> **RECORDS SUPPLIED**
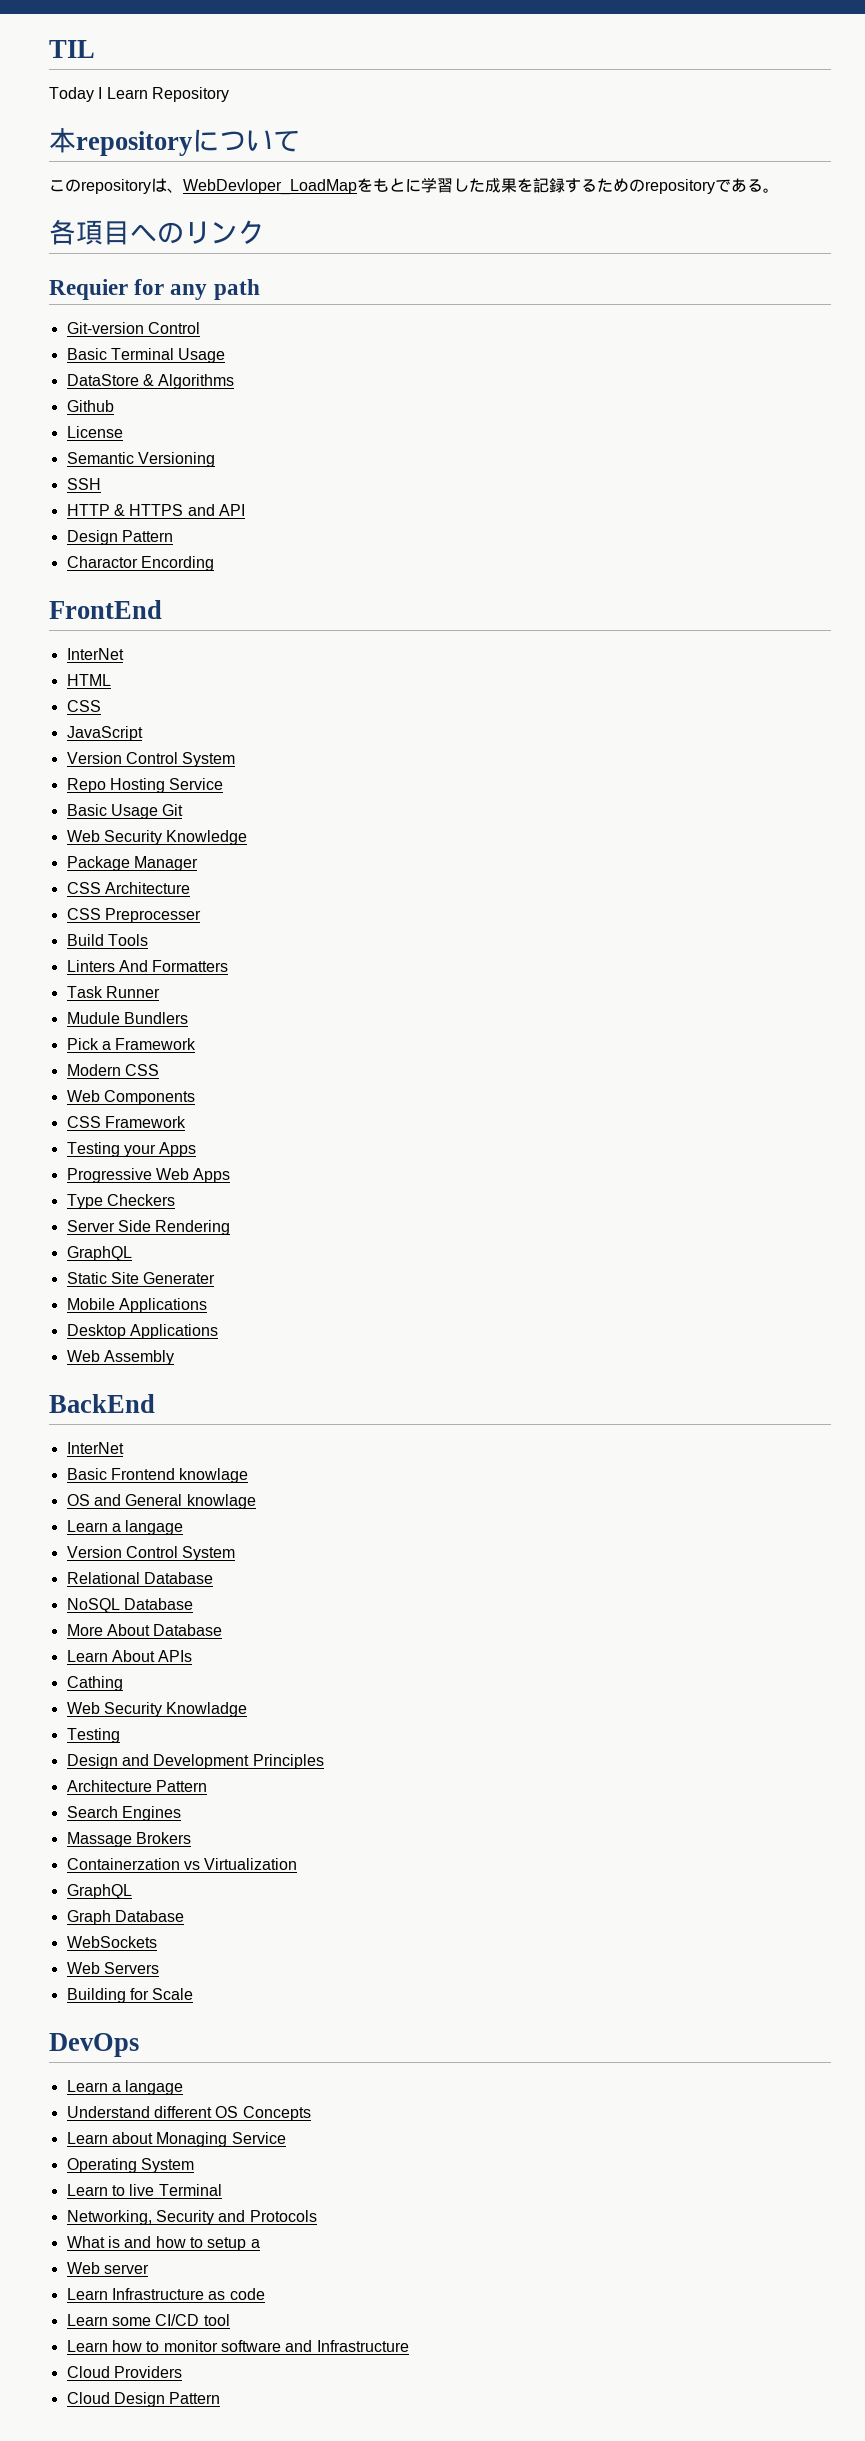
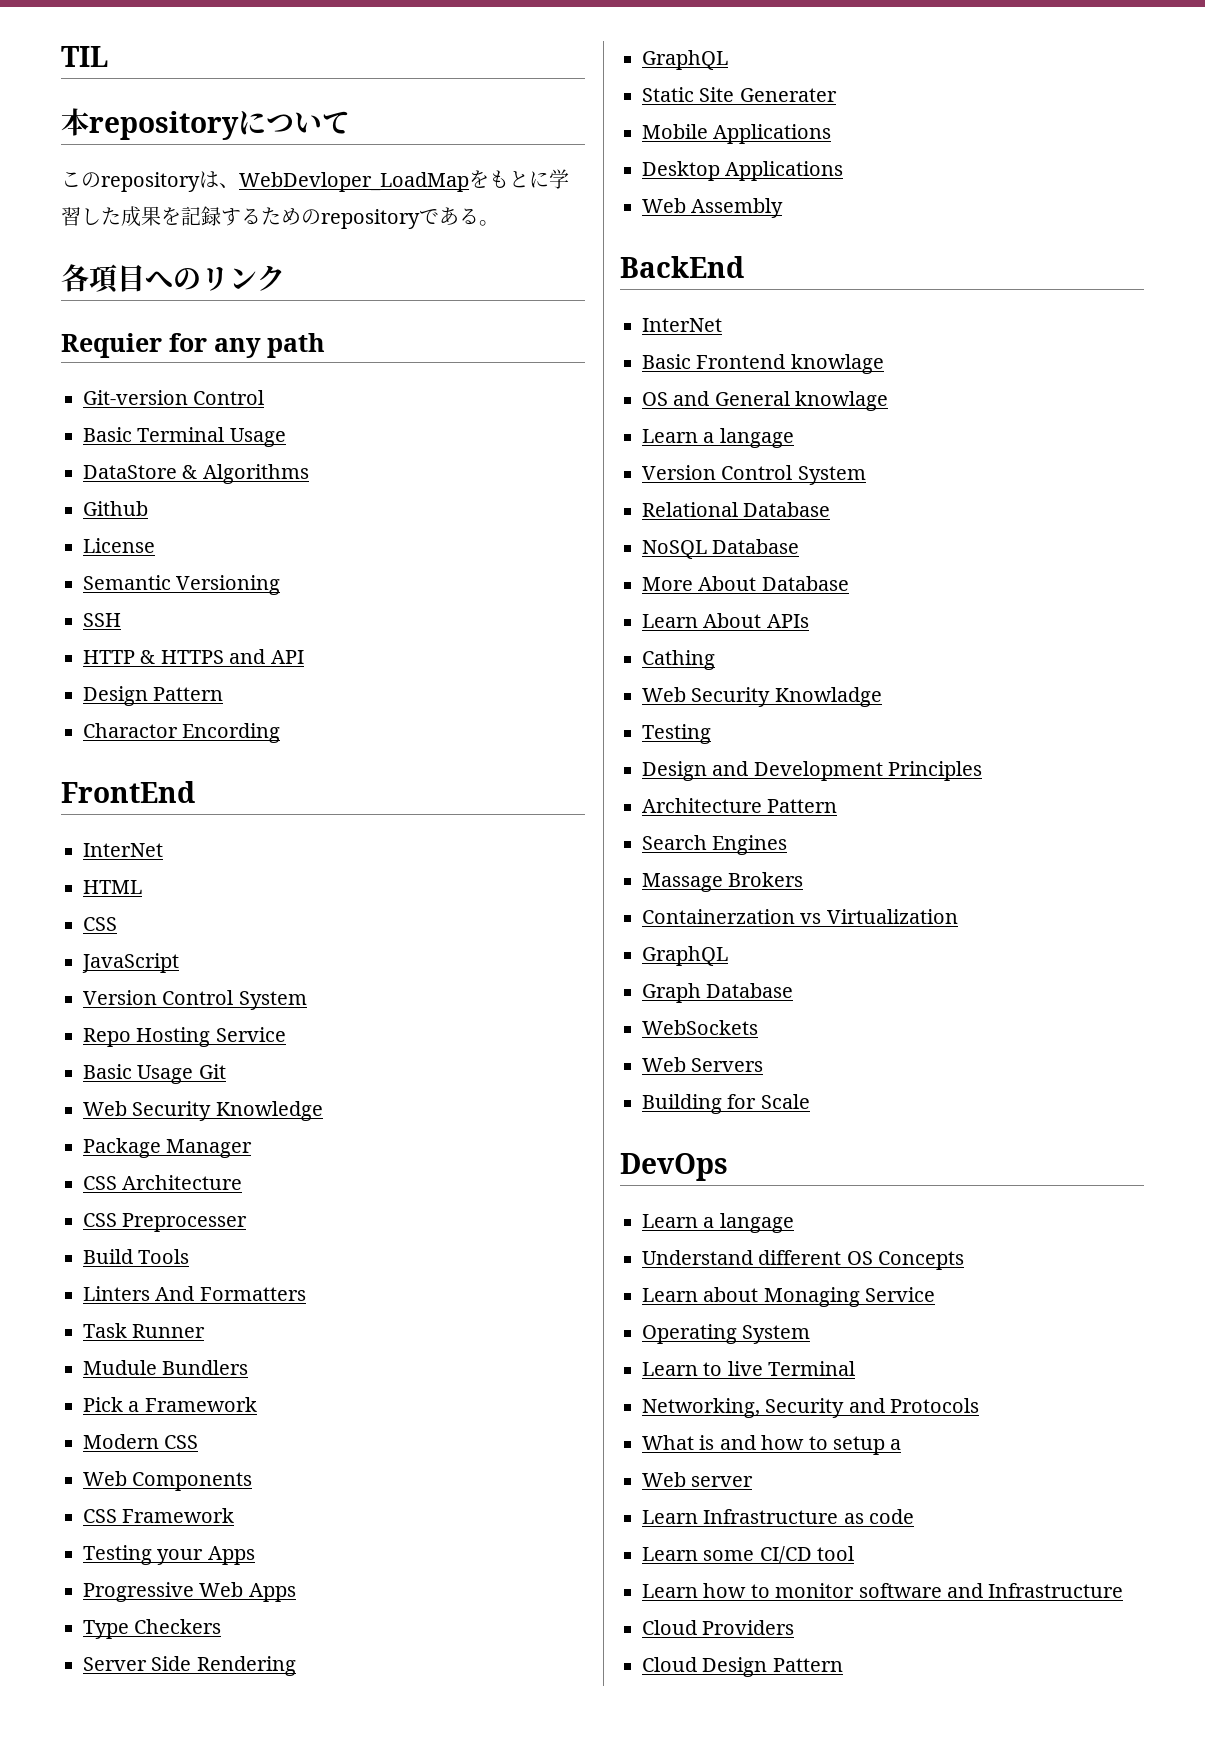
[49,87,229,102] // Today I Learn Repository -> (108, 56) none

==

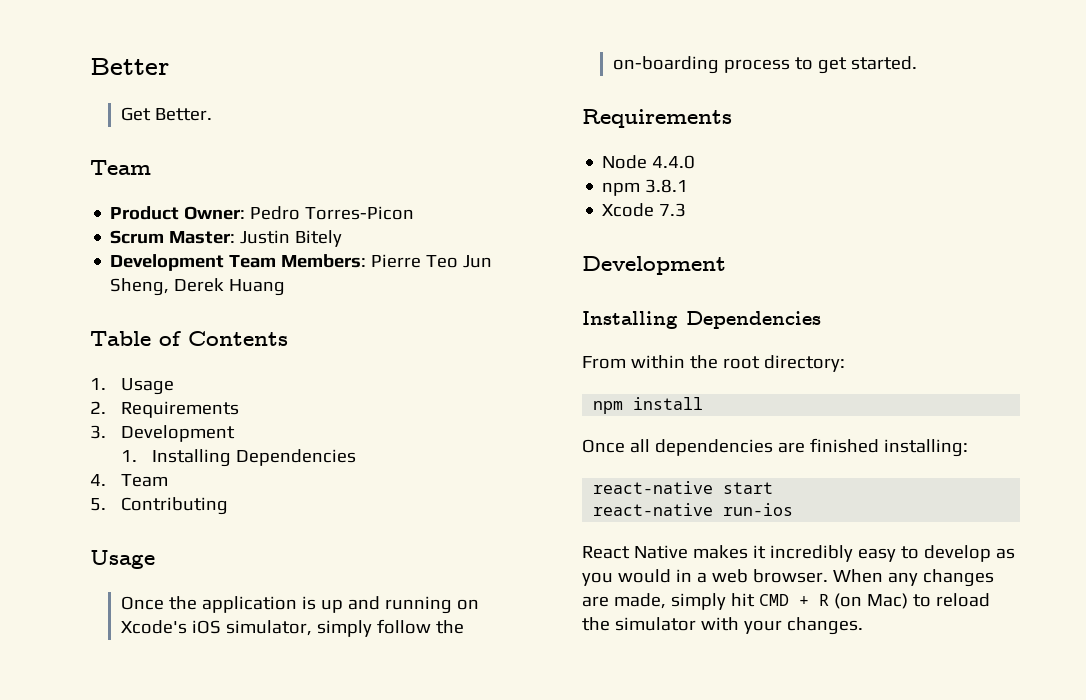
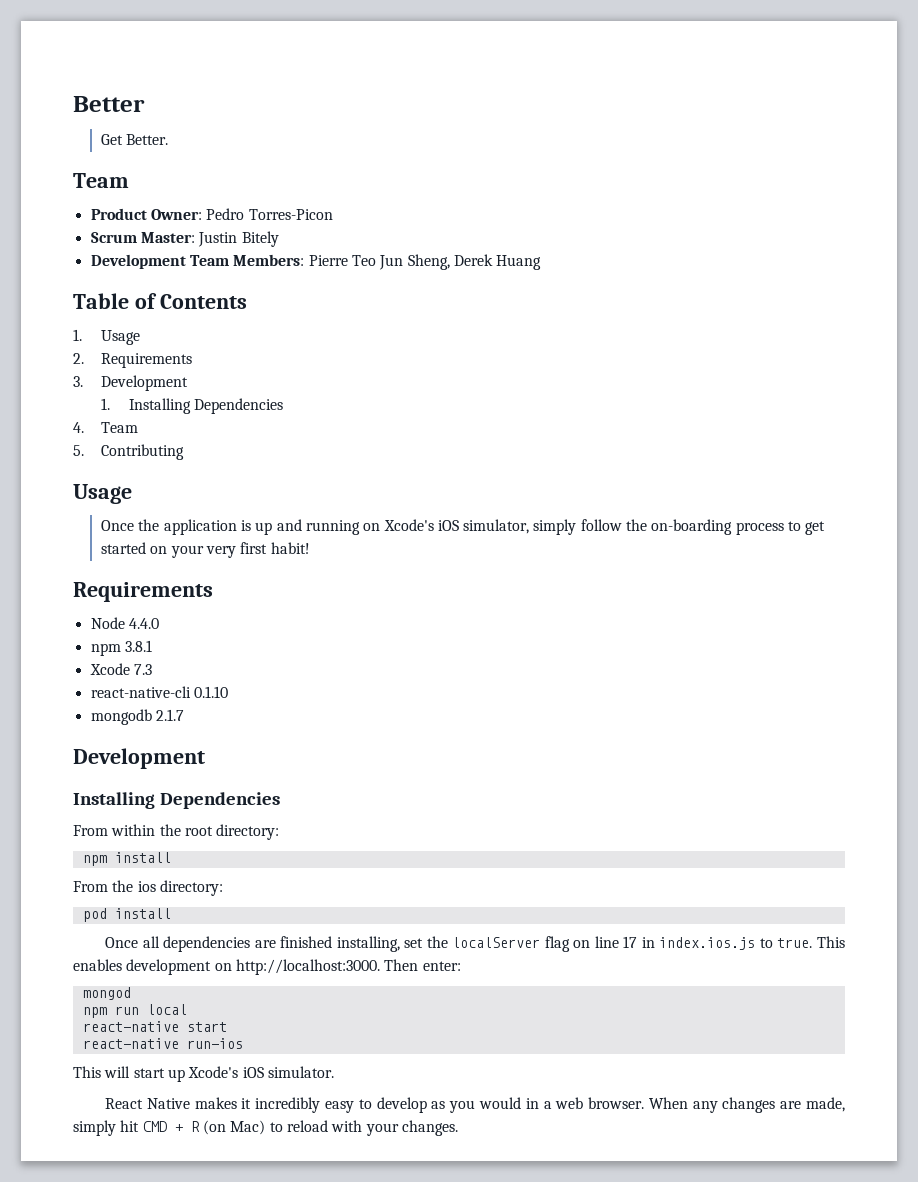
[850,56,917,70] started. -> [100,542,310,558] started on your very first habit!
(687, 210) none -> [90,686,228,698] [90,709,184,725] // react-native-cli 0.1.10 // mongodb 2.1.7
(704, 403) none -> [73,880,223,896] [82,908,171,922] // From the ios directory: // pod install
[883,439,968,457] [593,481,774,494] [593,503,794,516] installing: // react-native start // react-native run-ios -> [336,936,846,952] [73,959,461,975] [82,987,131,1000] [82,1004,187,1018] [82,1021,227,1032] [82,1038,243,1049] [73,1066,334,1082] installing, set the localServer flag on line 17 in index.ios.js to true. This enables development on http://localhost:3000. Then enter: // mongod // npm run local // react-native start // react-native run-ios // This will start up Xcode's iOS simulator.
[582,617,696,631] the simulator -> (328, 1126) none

...

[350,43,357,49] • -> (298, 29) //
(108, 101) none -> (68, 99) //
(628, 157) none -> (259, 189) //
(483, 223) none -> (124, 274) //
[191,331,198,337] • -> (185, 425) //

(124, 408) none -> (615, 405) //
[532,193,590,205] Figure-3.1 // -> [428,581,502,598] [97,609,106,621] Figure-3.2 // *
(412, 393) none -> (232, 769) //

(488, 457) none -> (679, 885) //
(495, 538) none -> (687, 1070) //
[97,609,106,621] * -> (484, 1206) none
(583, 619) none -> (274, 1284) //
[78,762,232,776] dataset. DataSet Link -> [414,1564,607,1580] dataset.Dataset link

> **PROMPT**
With the first line being the one containing "(108, 101) none -> (68, 99) //" and the last line the one containing "[78,762,232,776] dataset. DataSet", transcribe exactly the lines above that fall in that range.

> **RESULT**
(108, 101) none -> (68, 99) //
(628, 157) none -> (259, 189) //
(483, 223) none -> (124, 274) //
[191,331,198,337] • -> (185, 425) //

(124, 408) none -> (615, 405) //
[532,193,590,205] Figure-3.1 // -> [428,581,502,598] [97,609,106,621] Figure-3.2 // *
(412, 393) none -> (232, 769) //

(488, 457) none -> (679, 885) //
(495, 538) none -> (687, 1070) //
[97,609,106,621] * -> (484, 1206) none
(583, 619) none -> (274, 1284) //
[78,762,232,776] dataset. DataSet Link -> [414,1564,607,1580] dataset.Dataset link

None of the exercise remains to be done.